É impossível ser feliz sozinho?
Teve muitos, mas o que a espantou é que nos melhores mesmo ela estava sozinha.
Falou de uma tarde em que, em Londres, sem celular e sem precisar falar com ninguém, ficou vagando pela cidade sentindo-se livre, em “comunicação total comigo mesma”, sem depender de nada e de ninguém, “numa sensação de poder completo, no mais alto nível.”
Sei exatamente do que ela estava falando.
Lembrei da percepção de extrema felicidade que tive numa estação de trem, por coincidência também na Inglaterra, no meu caso lá pelo interior do país, quando de repente percebi que não queria mais nada do que tinha naquele exato momento da vida, e que tudo cabia embaixo do meu gorro!
Não tinha compromisso com ninguém, e eu mesma carregava tudo de que precisava: casaco e gorro de lã, mochila com meia dúzia de roupas, passaporte, passagem de trem, um pouco de dinheiro na carteira e um pouco de credito no cartão, uns livros e cadernos, olhos para olhar, pernas para andar, boca para comer e calar.
Foi uma epifania. Uma transbordante onda de alegria, completude e, sim, como ela disse, poder. Pareceu-me que nunca tinha sido tão feliz como ali.
Claro que vivenciei experiências de maior êxtase e impacto, mas aquele momento foi especial porque foi um insight puro, sem exigências à vida, ao futuro, a alguém, a algo.
Em uma maravilhosa crônica chamada Pequenas Epifanias, Caio Fernando Abreu escreveu: …” Além disso, sem perceber, eu estava dentro da aprendizagem solitária do não-pedir. Só compreendi dias depois, quando um amigo me falou — descuidado, também — em pequenas epifanias. Miudinhas, quase pífias revelações de Deus feito jóias encravadas no dia-a-dia.”
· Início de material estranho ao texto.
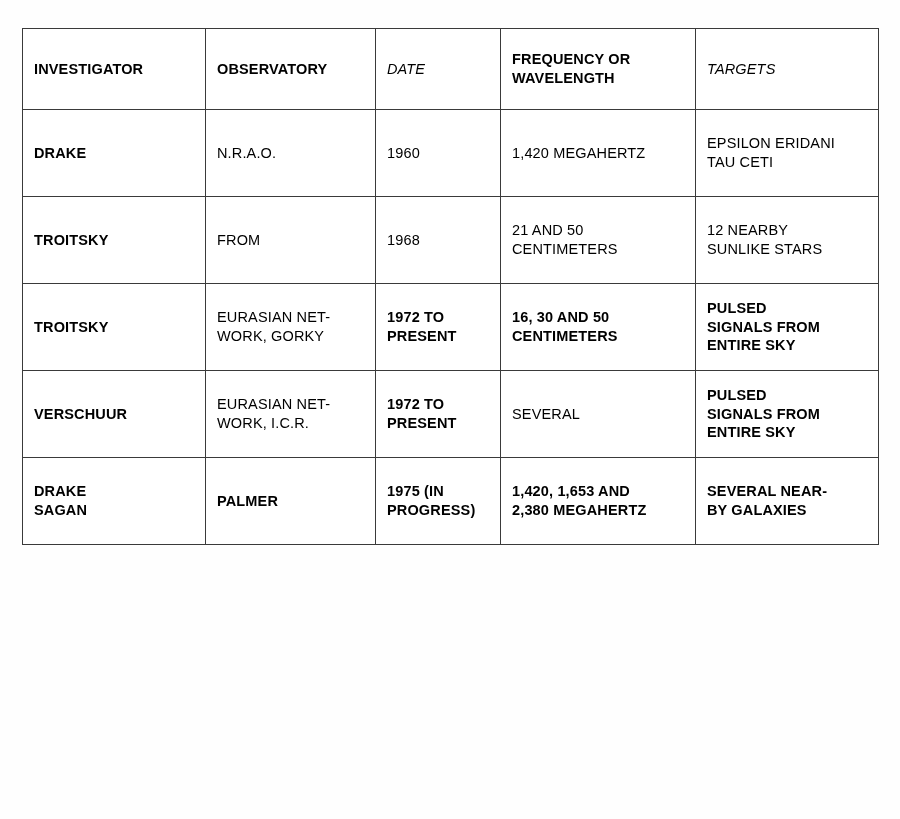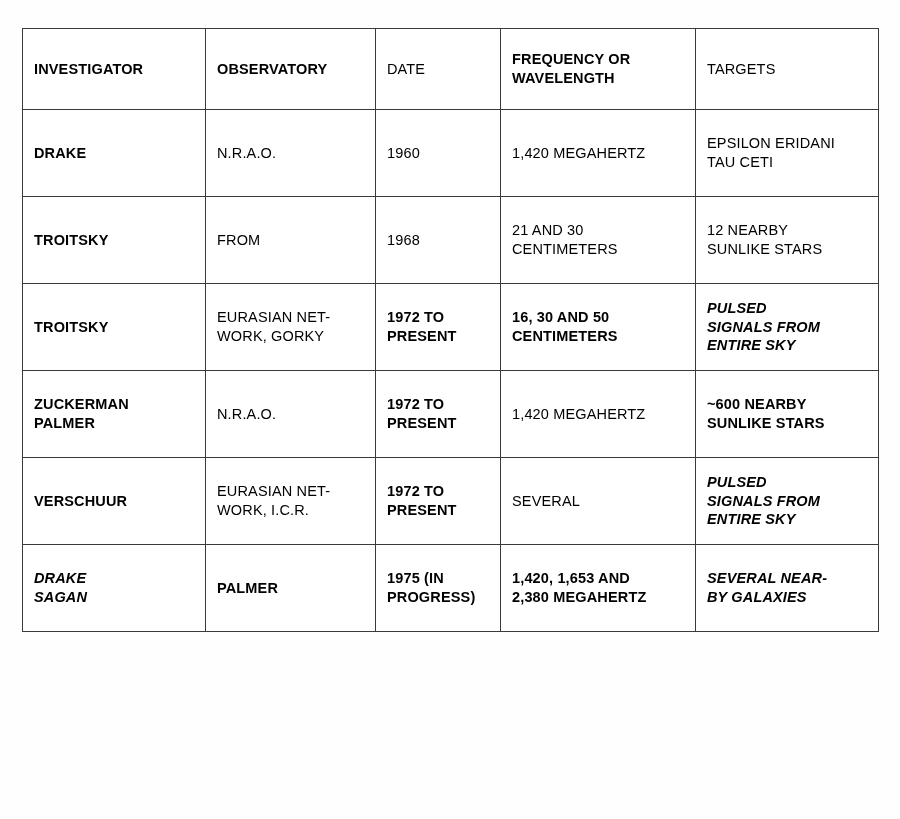"DATE" .hdr.light { font-style: none -> italic }
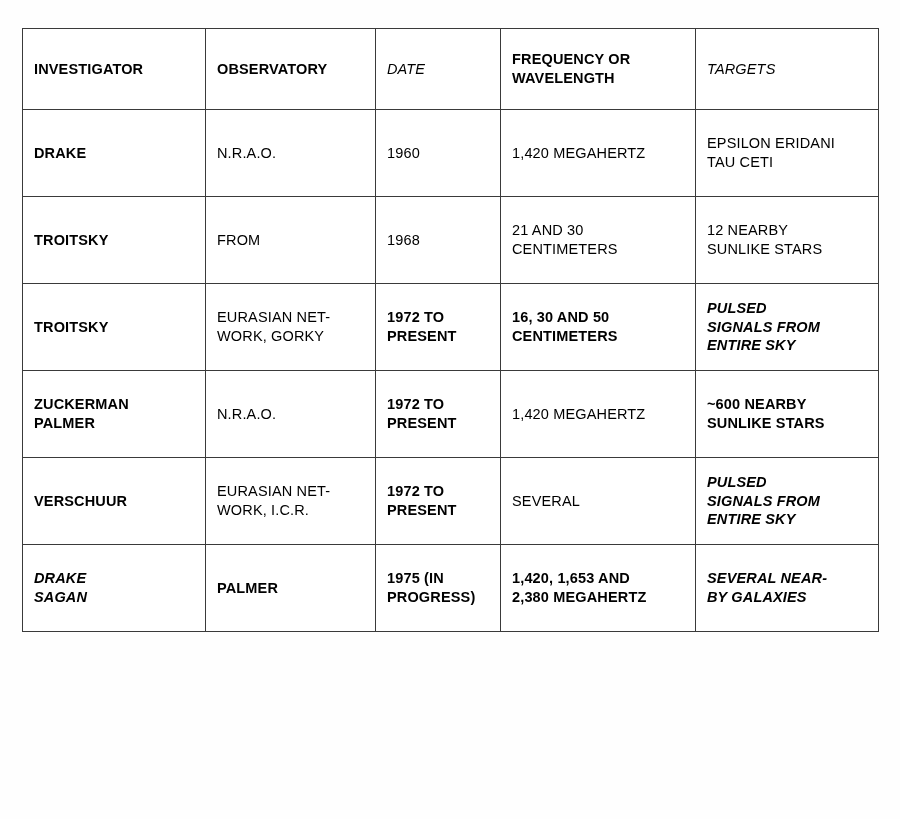"21 AND 30" td.w-normal { text: 30 -> 50 }
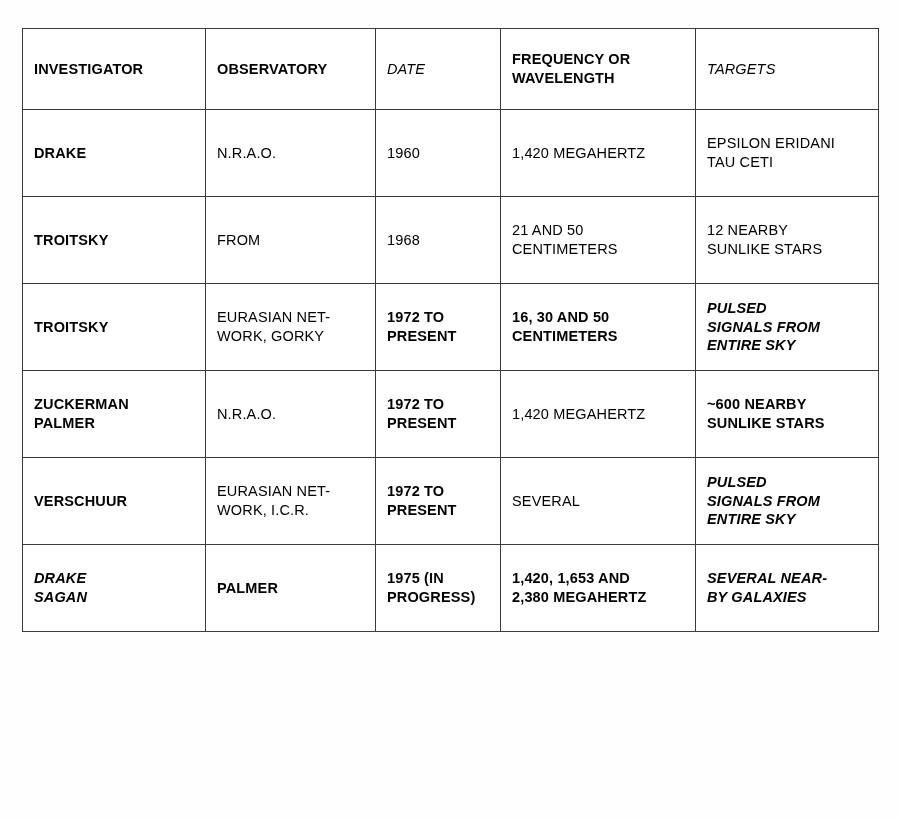"PULSED" .w-bold { font-style: italic -> none }
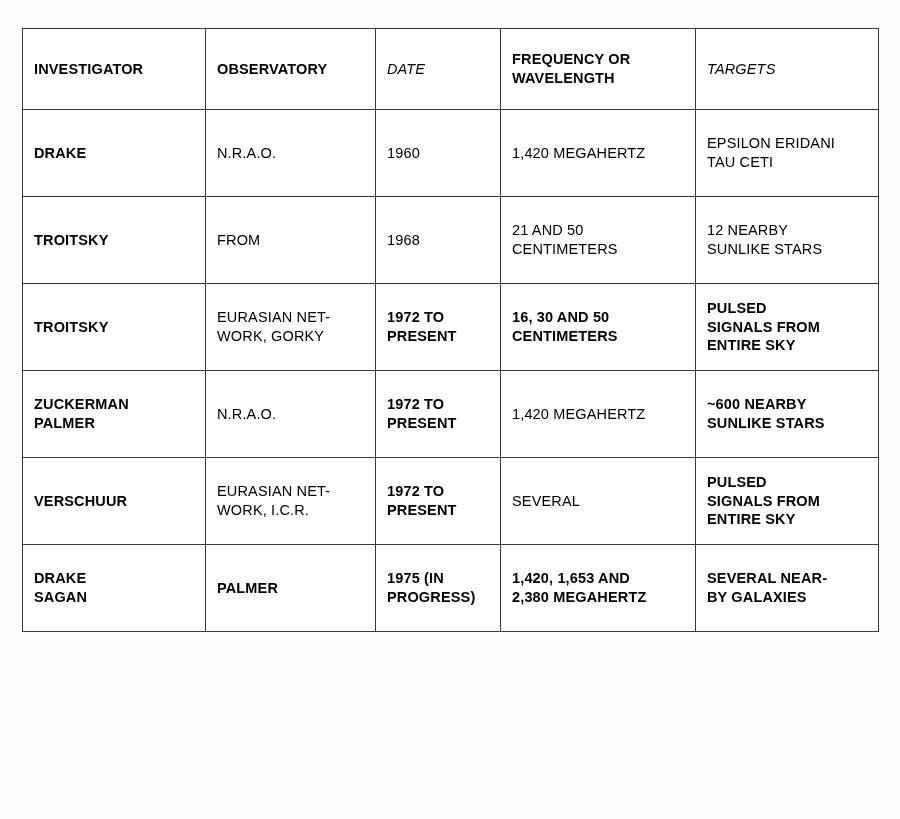"ZUCKERMAN" tr.data-row { html: <tr> <td>ZUCKERMAN PALMER</td> <td>N.R.A.O.</td> <td>1972 TO PRESENT</td> <td>1,420 MEGAHERTZ</td> <td>~600 NEARBY SUNLIKE STARS</td> </tr> -> none }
Melhor para quem a tem cedo, mas me parece que a aprendizagem do não pedir, do se bastar e de sentir o poder que a autonomia nos traz geralmente chega mais tarde, quando já percorremos um bom trecho de estrada. Talvez faça parte do pacote da descoberta de nós mesmos, e por isso traz a sensação de poder.
Por exemplo, uma amiga me disse que quer um novo amor, desde que ele não impeça que ela tenha seus momentos de solidão e liberdade, que custou tanto para descobrir e valorizar, e dos quais agora não abre mão.
Não falo de uma auto suficiência egoísta, mas a daquele Buda gordinho dos restaurantes chineses, que contém o cosmos inteiro em sua grande barriga, e ri, satisfeito, aberto… Tudo tem, tudo acolhe, goza do grande espetáculo humano sem desejo nem censura, está sozinho e todos se sentem bem a seu lado.
Enfim, talvez felicidade tenha menos a ver com estar sozinho ou não, e mais com o espocar de pequenas epifanias, as jóias que estão por aí, encravadas no cotidiano.
Sejam elas o que forem: às vezes um par de alianças de ouro que nos ajudam a rolar pelos trilhos da vida, e outras vezes um solitário diamante que reflete o mundo em espelhadas arestas multifacetadas.
Texto e fotos de Beatriz Del Picchia
Minha vivência dessa epifania que a Bia comenta veio há uns 3 anos atrás, quando minha filha, num dia das mães, me perguntou o que eu queria. Eu pensei, pensei,pensei…e descobri que não queria NADA!!! Minha vida, como ela era, estava plena!
Cris
Eu vivi isso quando passei 28 dias quase sózinha no Matutu. Não precisava, nem desejava mais nada… É muito bem saber disso!
Muito bom Bia querida seu texto,gratíssimo! precisamos acreditar em nossa materia prima humana pra se bastar, nos cobrar mais em exercer os direitos aos nossos fantasticos valores humanos…
Viva Matutu!!! todo dia , toda noite de via lactea é pura epifania..solitude, integração, vacuo…felicidade eterna!
Sim, Mit, e que algum dia o Matutu seja aqui!
bjs
Amei o texto!
Cris, me sinto exatamente assim e também respondi isso para minha filha há algum tempo… é uma sensação indescritível ter a alma preenchido por essas pequenas epifanias, muitas delas vindas de mim mesma.